- INSTRUCTIONS TO FOLLOW -
Would you transcribe the entries below, beginning at the line with "Liberation Mono, monospace" and ending after the line with "border-bottom: 2px solid", exactly, with no picture and nothing more?

- SOURCE MATERIAL -
____________
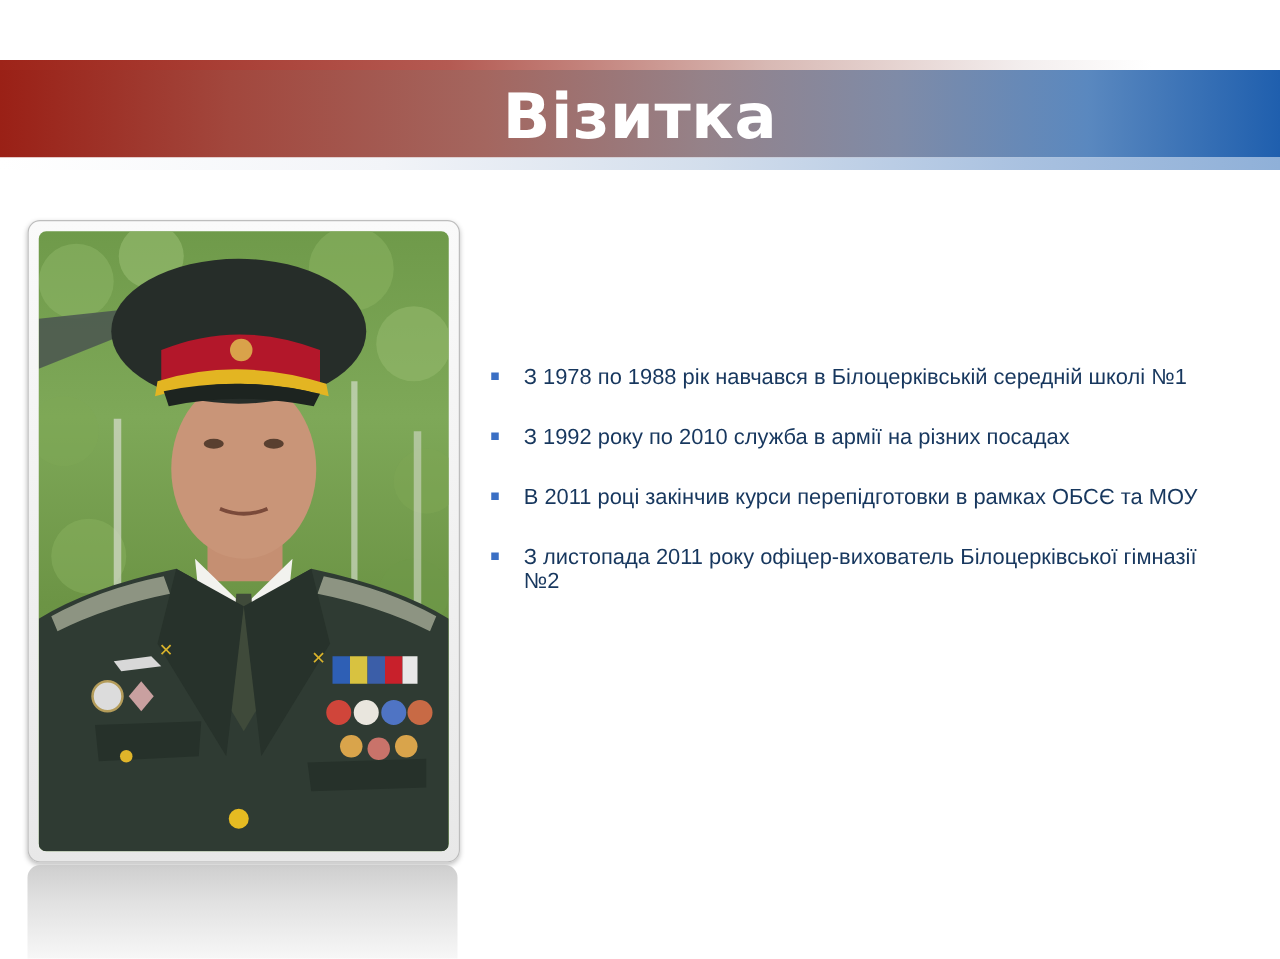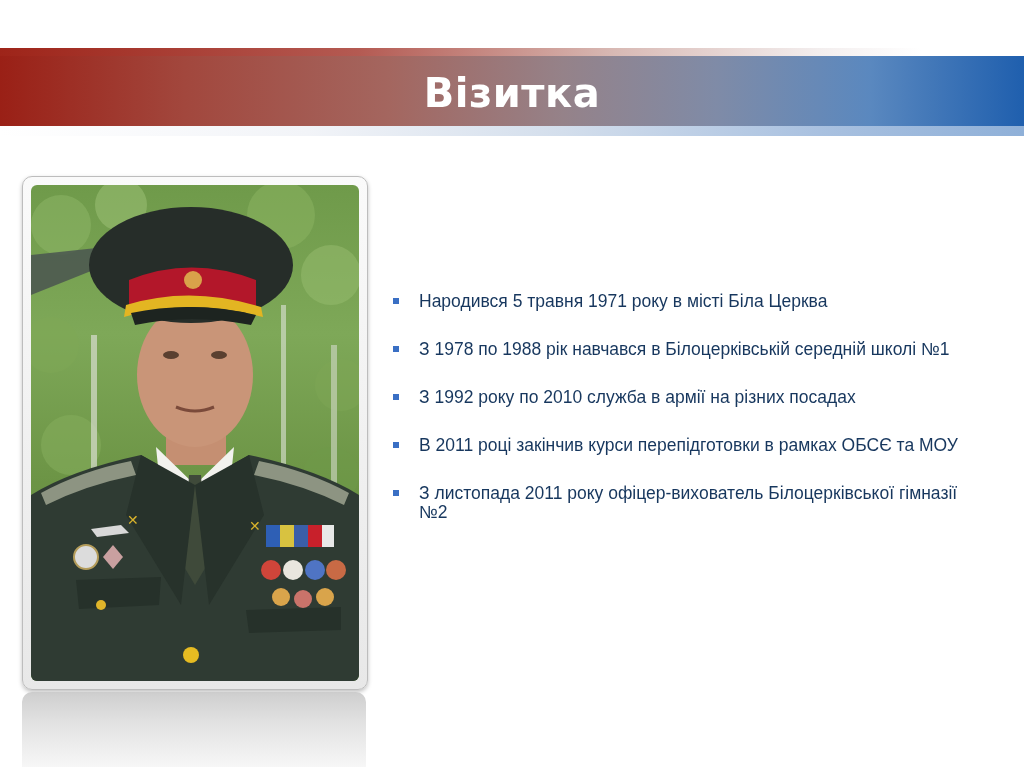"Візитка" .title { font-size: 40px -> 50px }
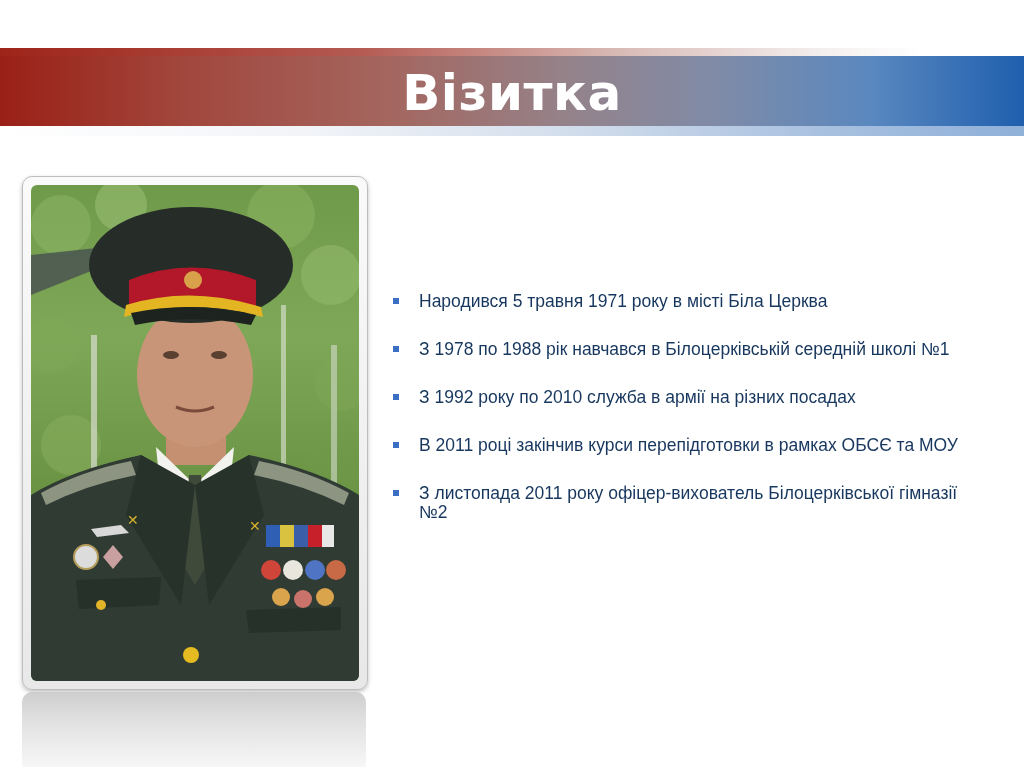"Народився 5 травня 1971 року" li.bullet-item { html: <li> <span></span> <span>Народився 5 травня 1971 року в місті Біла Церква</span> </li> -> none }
____________
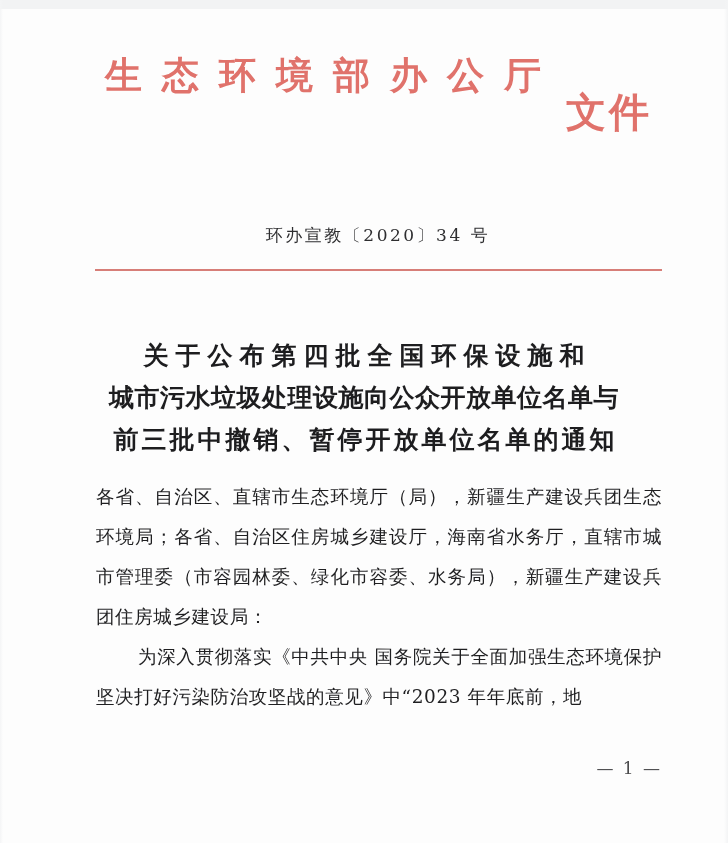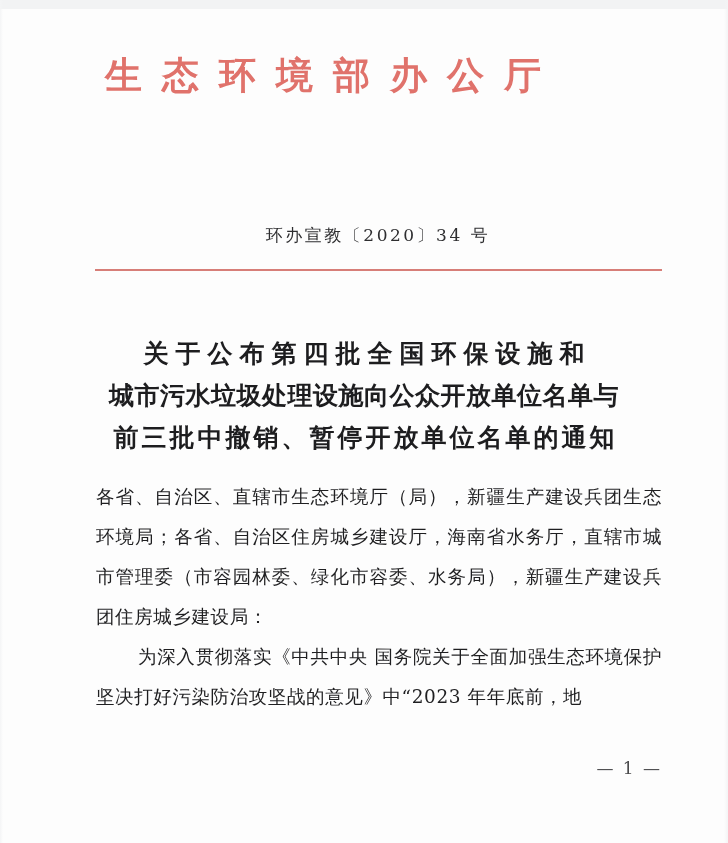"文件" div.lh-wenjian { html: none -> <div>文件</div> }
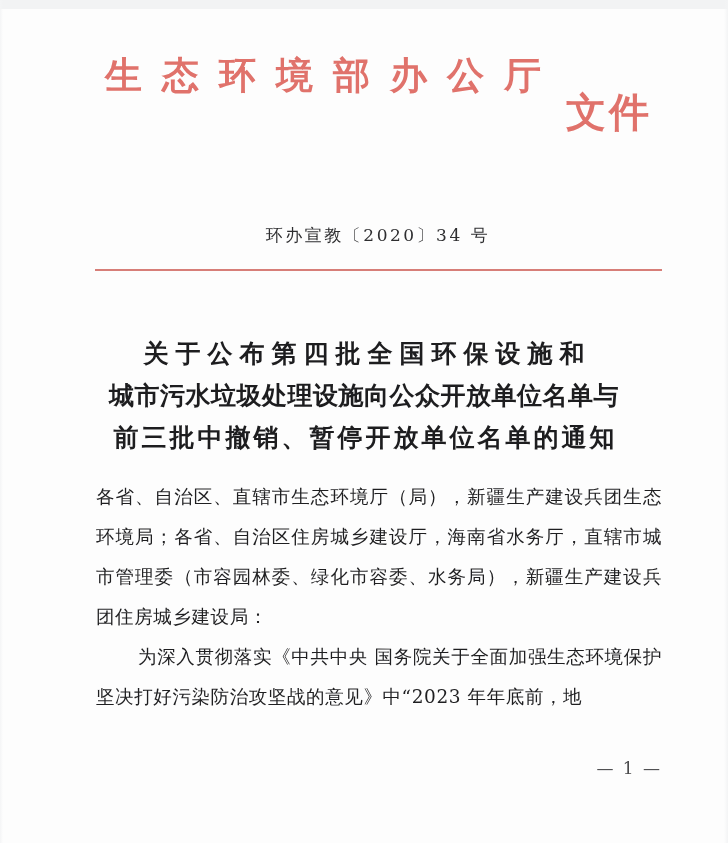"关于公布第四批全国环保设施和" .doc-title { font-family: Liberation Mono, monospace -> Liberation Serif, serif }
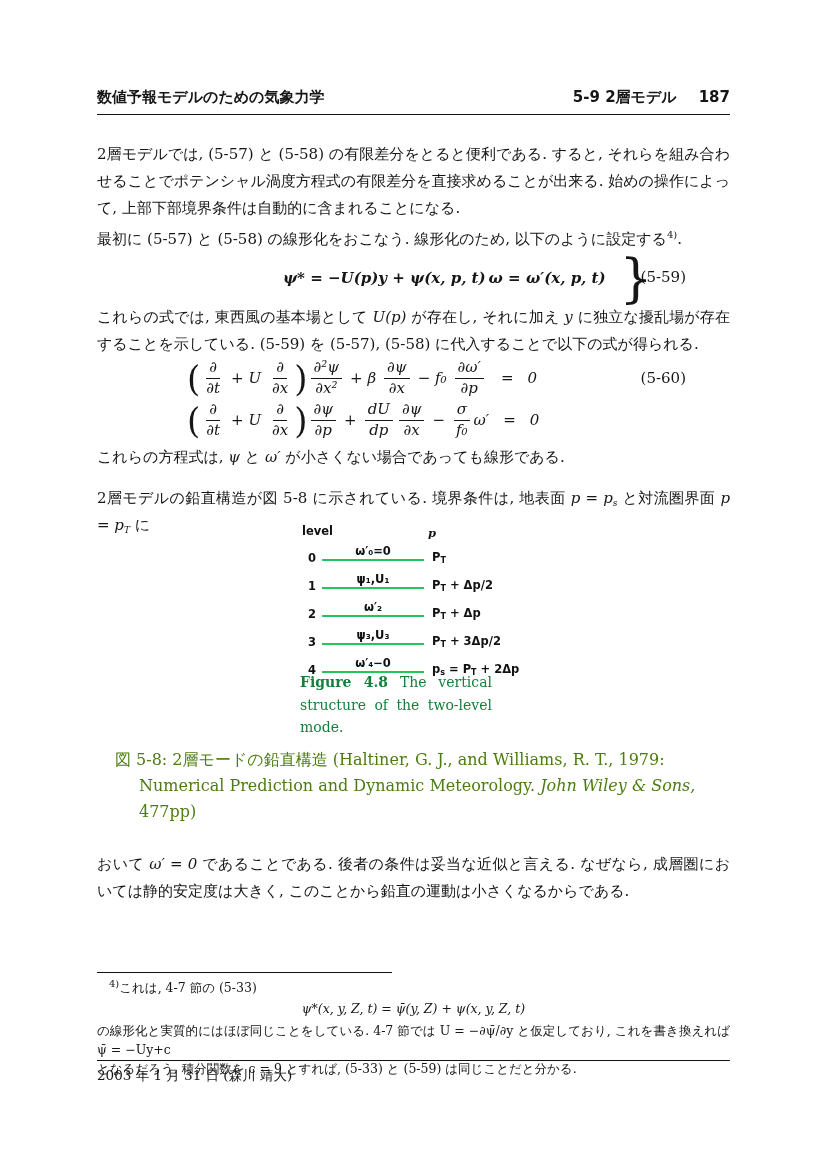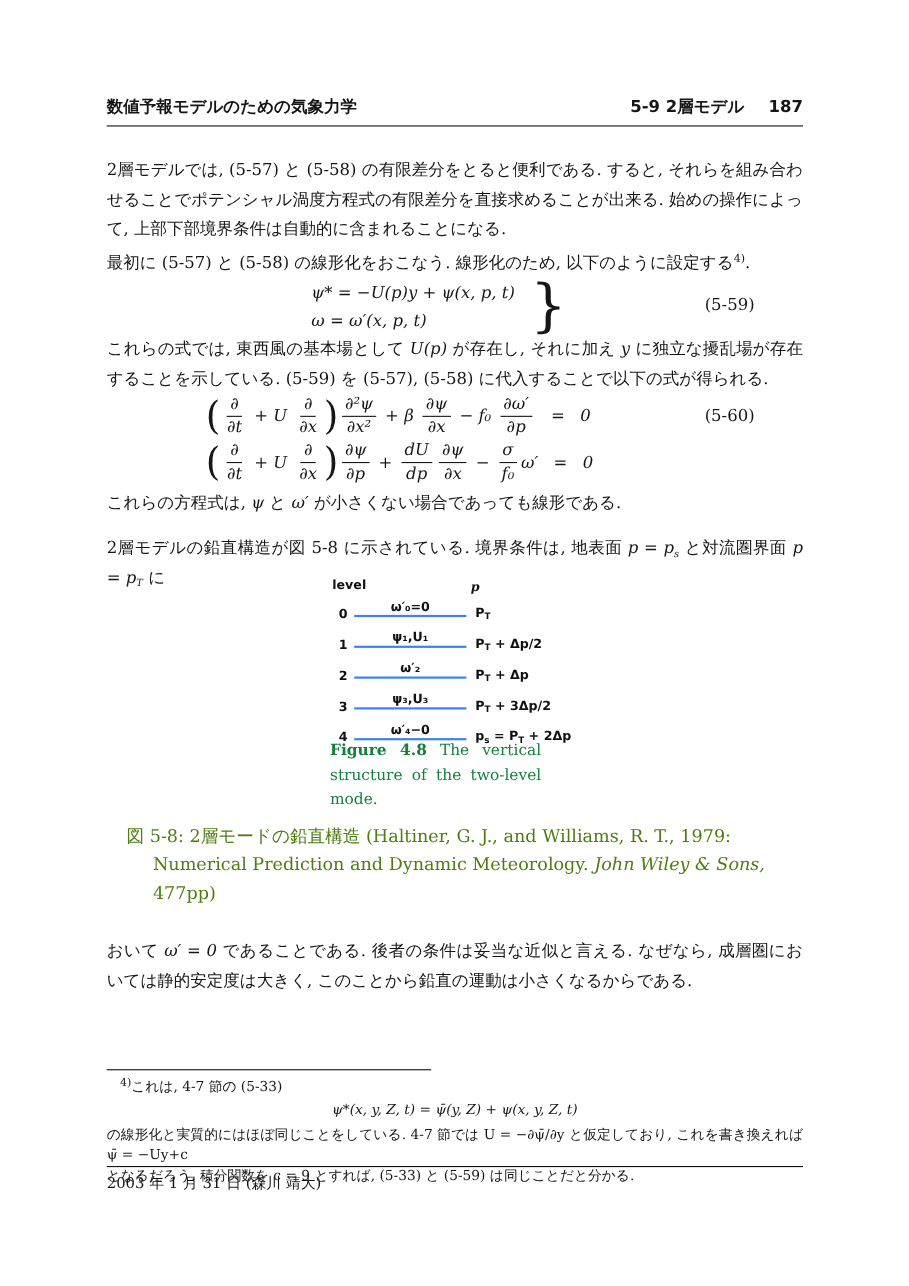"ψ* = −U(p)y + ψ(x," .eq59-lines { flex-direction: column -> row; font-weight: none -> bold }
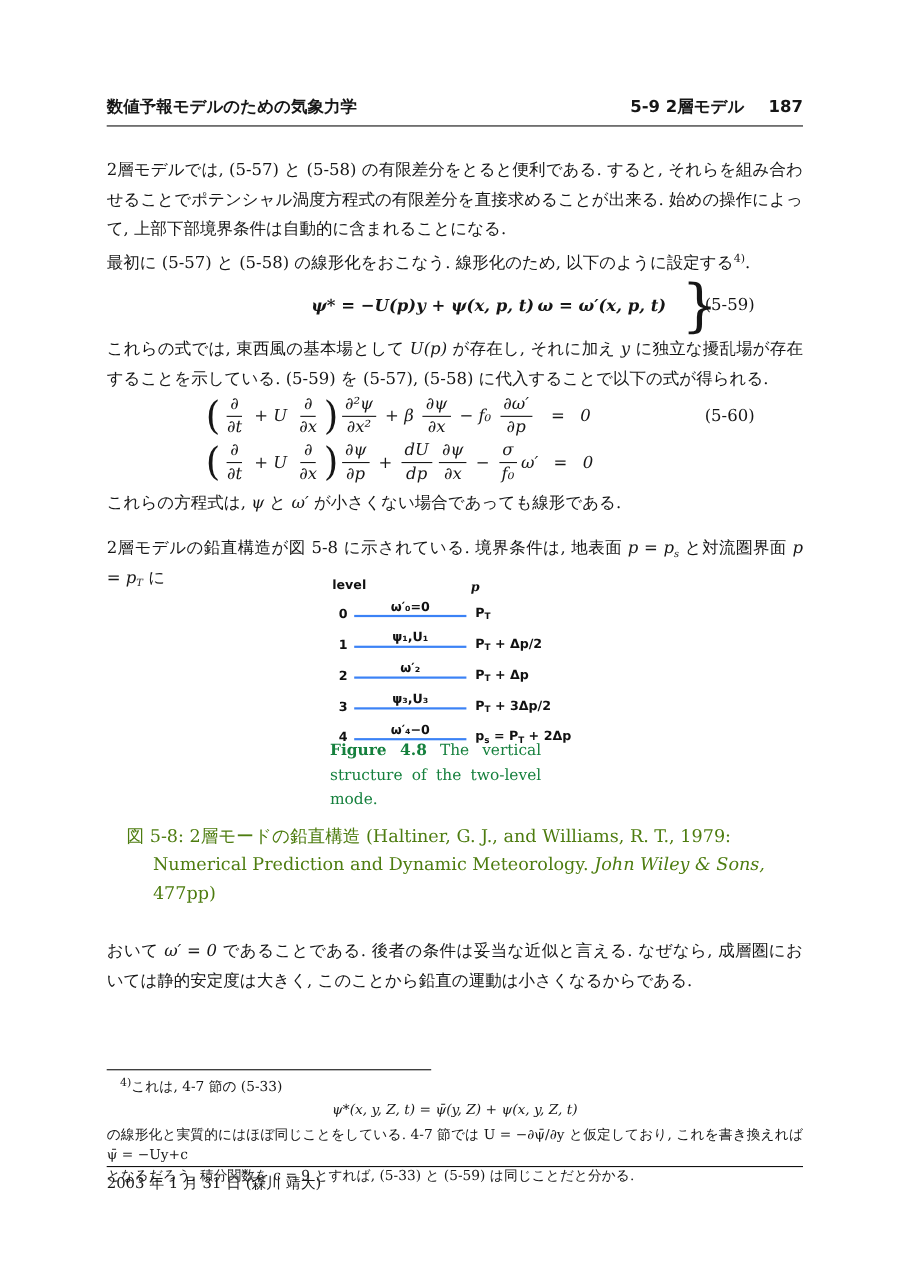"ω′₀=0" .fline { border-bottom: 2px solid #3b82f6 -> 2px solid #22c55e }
____________
- ANSWER TO THE PROBLEM -
"关于公布第四批全国环保设施和" .doc-title { font-family: Liberation Mono, monospace -> Liberation Serif, serif }
"ψ* = −U(p)y + ψ(x," .eq59-lines { flex-direction: column -> row; font-weight: none -> bold }
"ω′₀=0" .fline { border-bottom: 2px solid #3b82f6 -> 2px solid #22c55e }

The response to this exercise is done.